WHAT YOU NEED TO DO: Here are the records. Write out exactly the lines between the one holding "Exkl. moms 195" and the one holding "total: 3908.15 -> 3960.95", inclusive.

── DATA SECTION

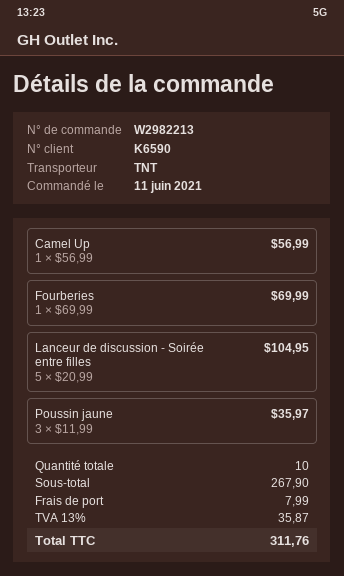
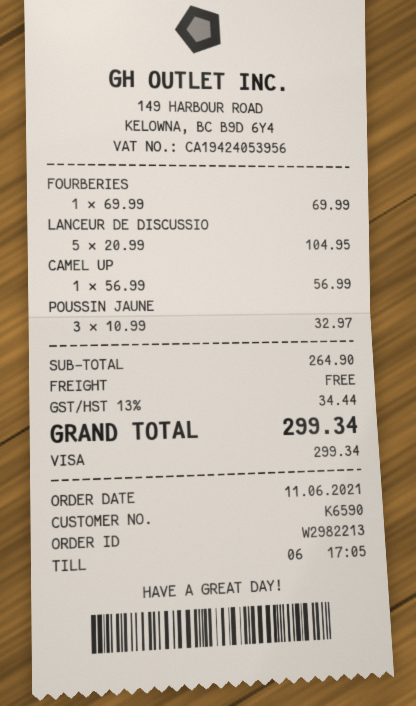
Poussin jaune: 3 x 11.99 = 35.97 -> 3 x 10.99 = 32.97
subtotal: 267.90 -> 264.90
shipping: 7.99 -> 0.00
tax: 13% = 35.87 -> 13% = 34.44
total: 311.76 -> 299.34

────
── DATA SECTION

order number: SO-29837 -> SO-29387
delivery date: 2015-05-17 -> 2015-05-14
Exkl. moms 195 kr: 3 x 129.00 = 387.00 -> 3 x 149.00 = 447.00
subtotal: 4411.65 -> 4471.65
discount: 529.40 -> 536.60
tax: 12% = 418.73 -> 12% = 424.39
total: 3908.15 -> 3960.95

────

OUTPUT FOR THIS EXERCISE:
Exkl. moms 195 kr: 3 x 129.00 = 387.00 -> 3 x 149.00 = 447.00
subtotal: 4411.65 -> 4471.65
discount: 529.40 -> 536.60
tax: 12% = 418.73 -> 12% = 424.39
total: 3908.15 -> 3960.95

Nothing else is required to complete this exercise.